ASSIGNMENT
Starting with the line that contains "- Kraken: Erwachen der Tiefe", repeat each line exactly through the final line of the listing. No picture should appear in the copy.

TASK DATA
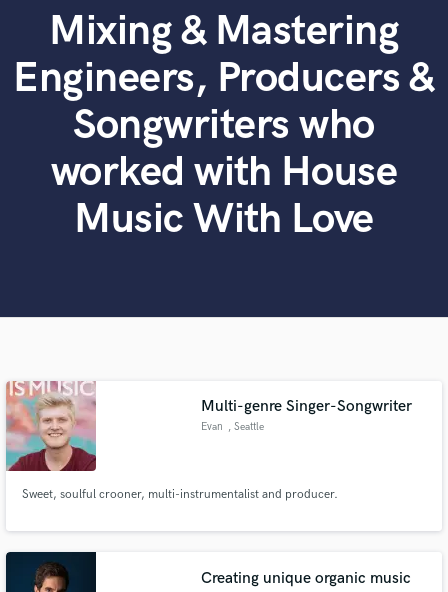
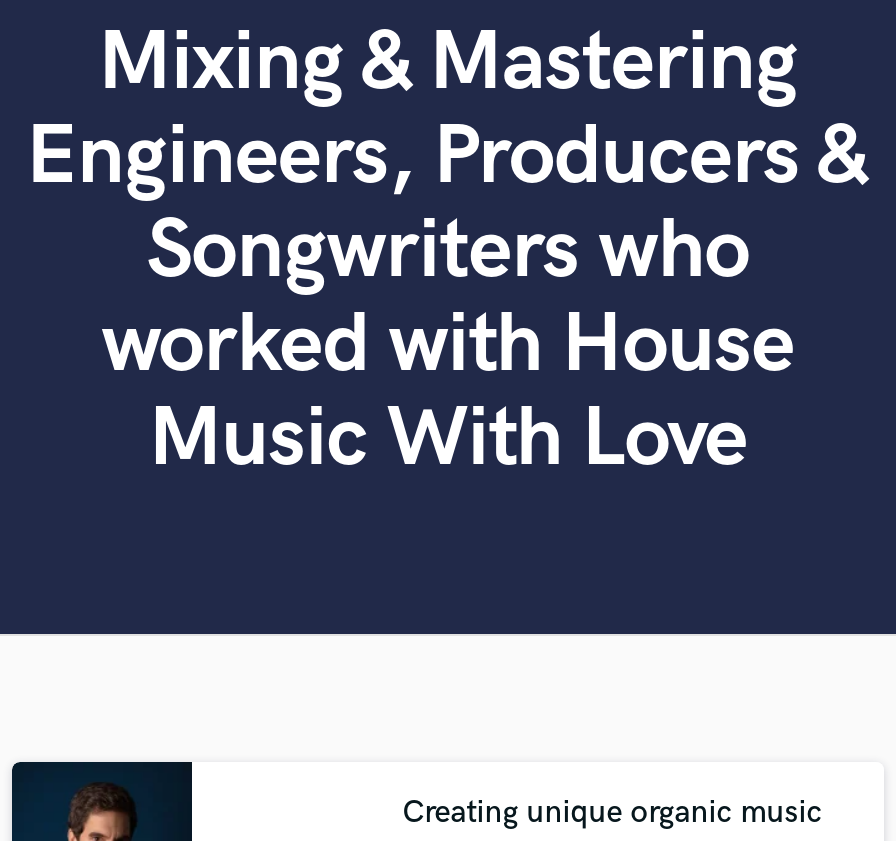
- [image]
- Sweet, soulful crooner, multi-instrumentalist and producer.

- Multi-genre Singer-Songwriter
- Evan , Seattle
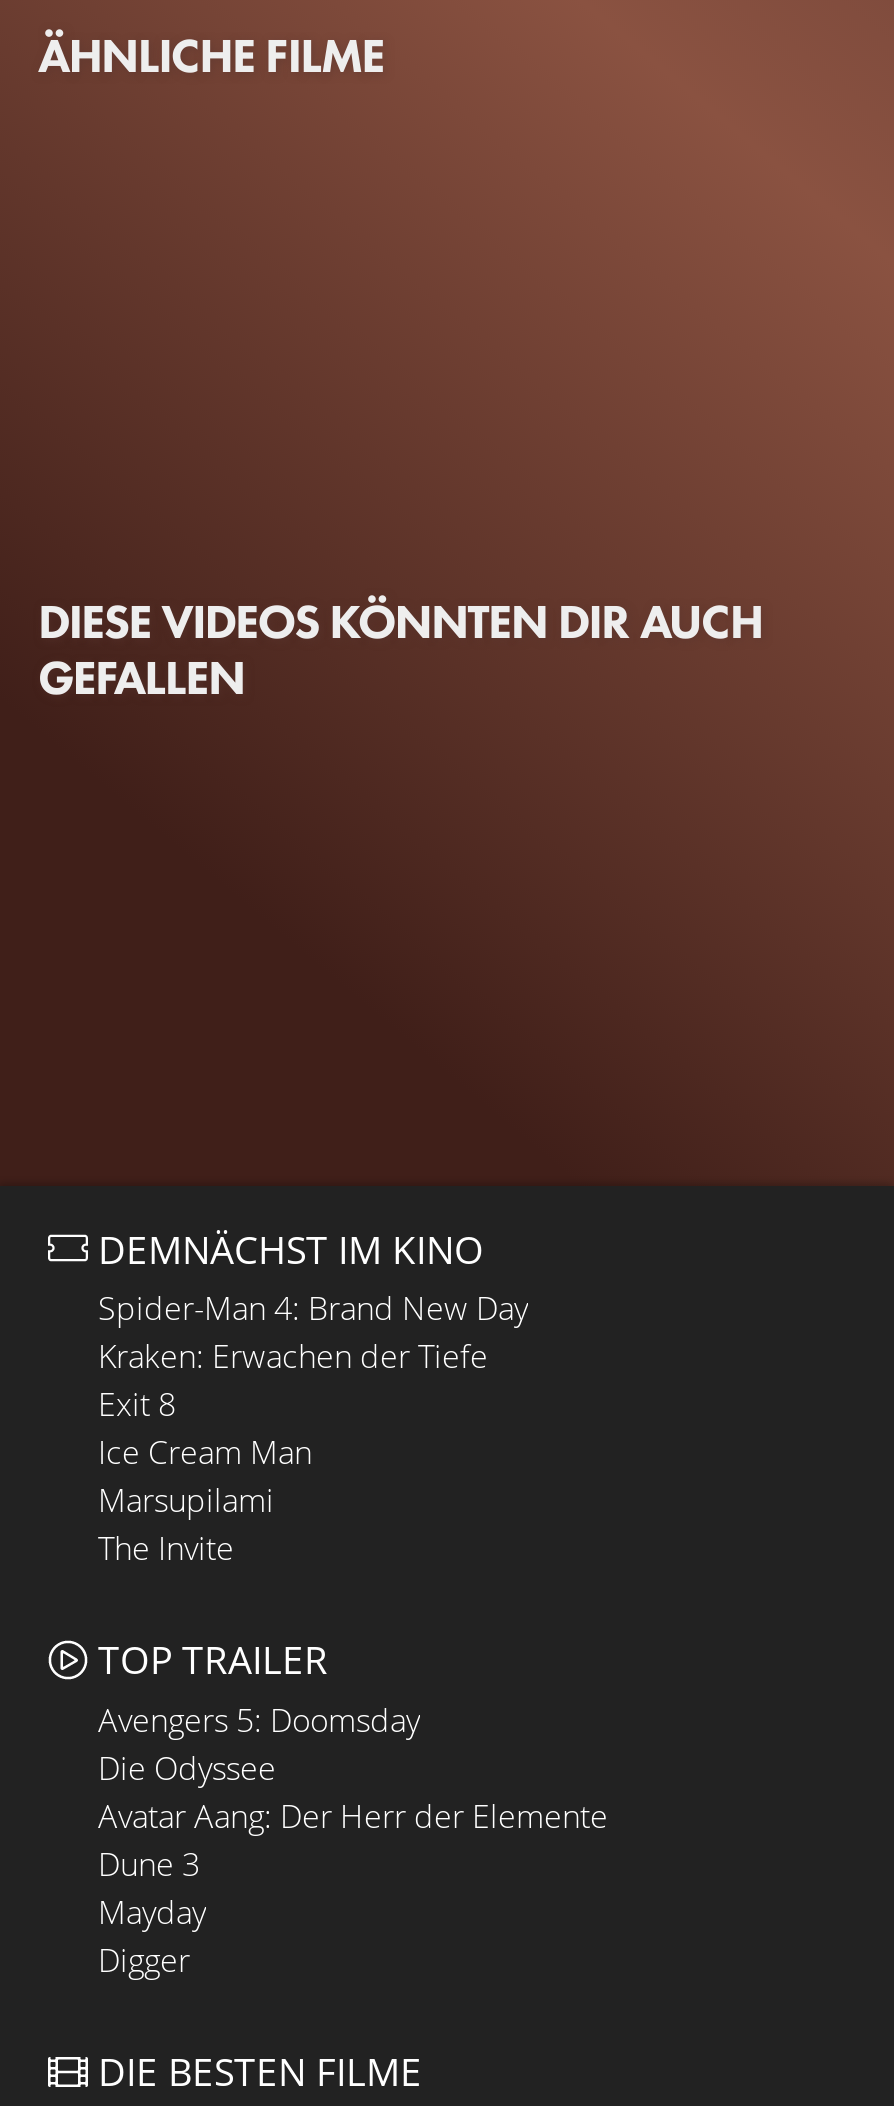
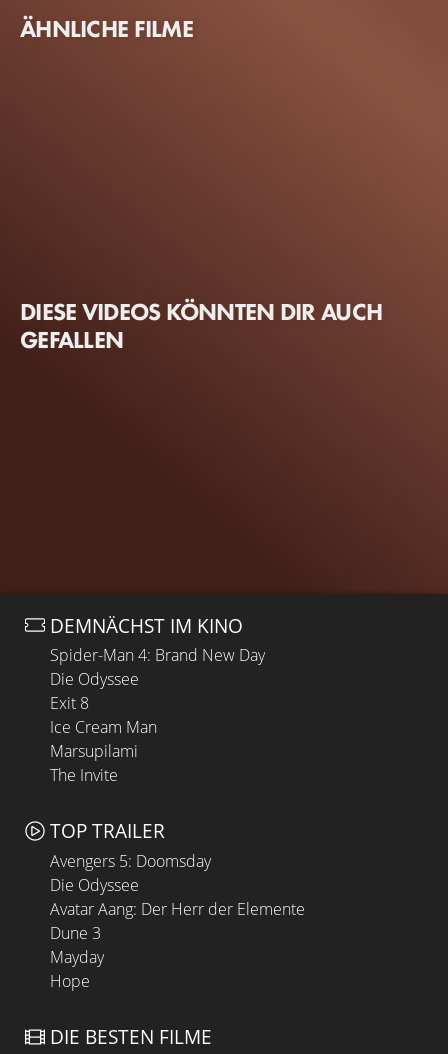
- Kraken: Erwachen der Tiefe
+ Die Odyssee

- Digger
+ Hope
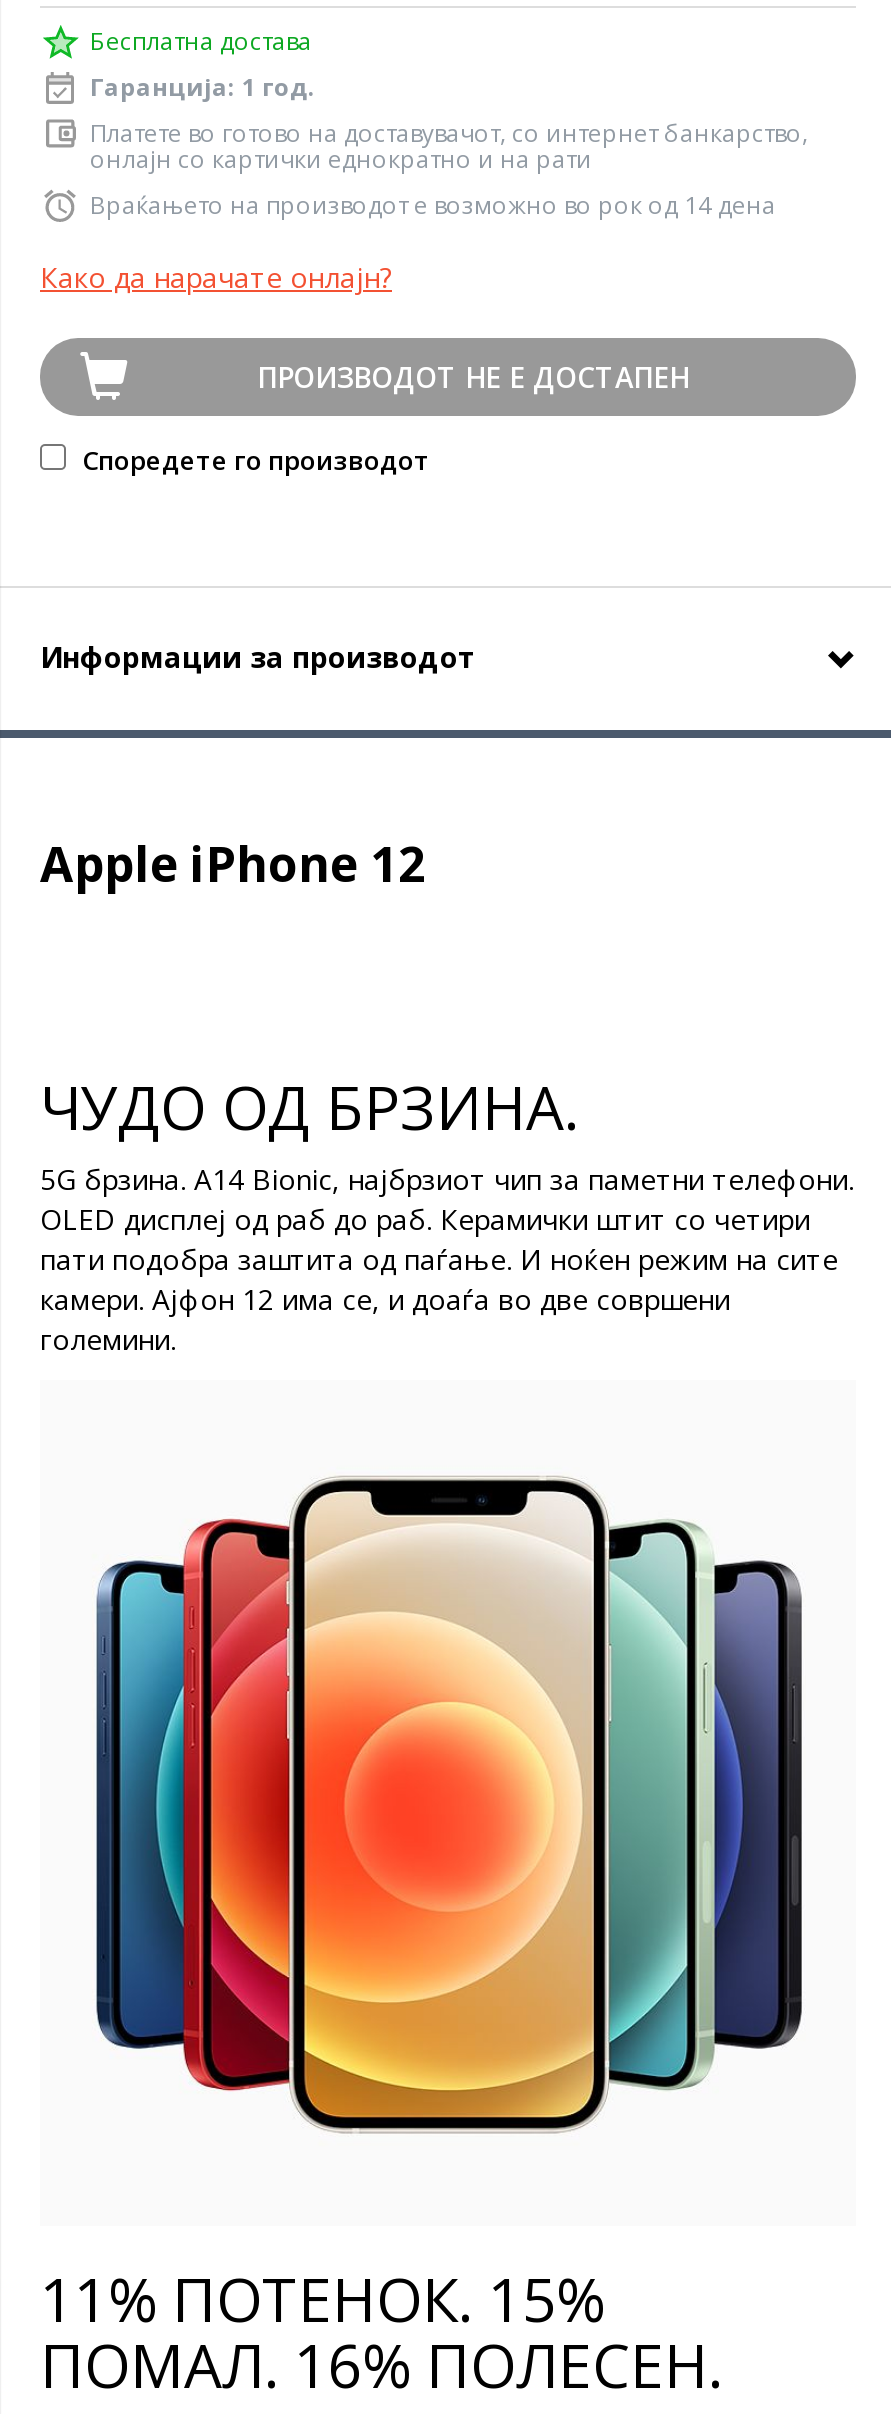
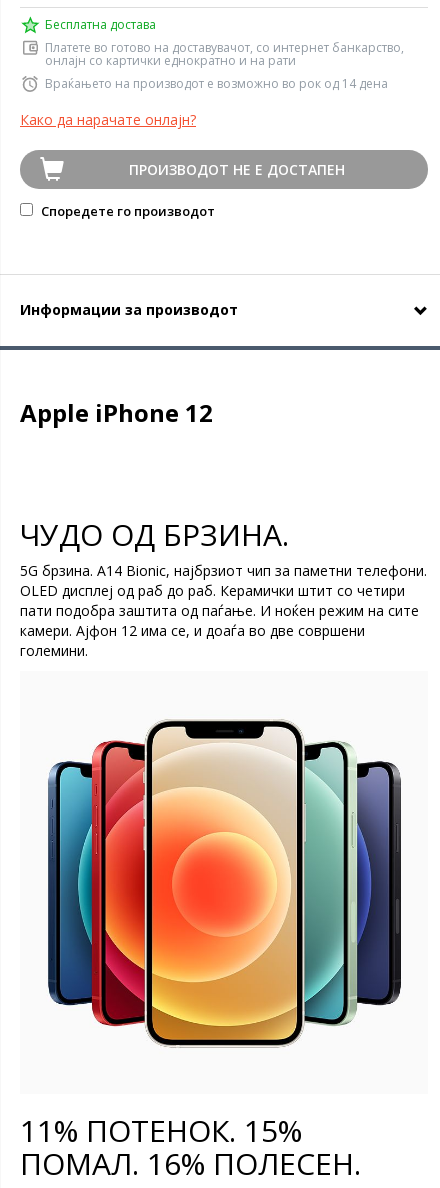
- Гаранција: 1 год.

RESULT FOR THIS EXERCISE
- Kraken: Erwachen der Tiefe
+ Die Odyssee

- Digger
+ Hope
- Гаранција: 1 год.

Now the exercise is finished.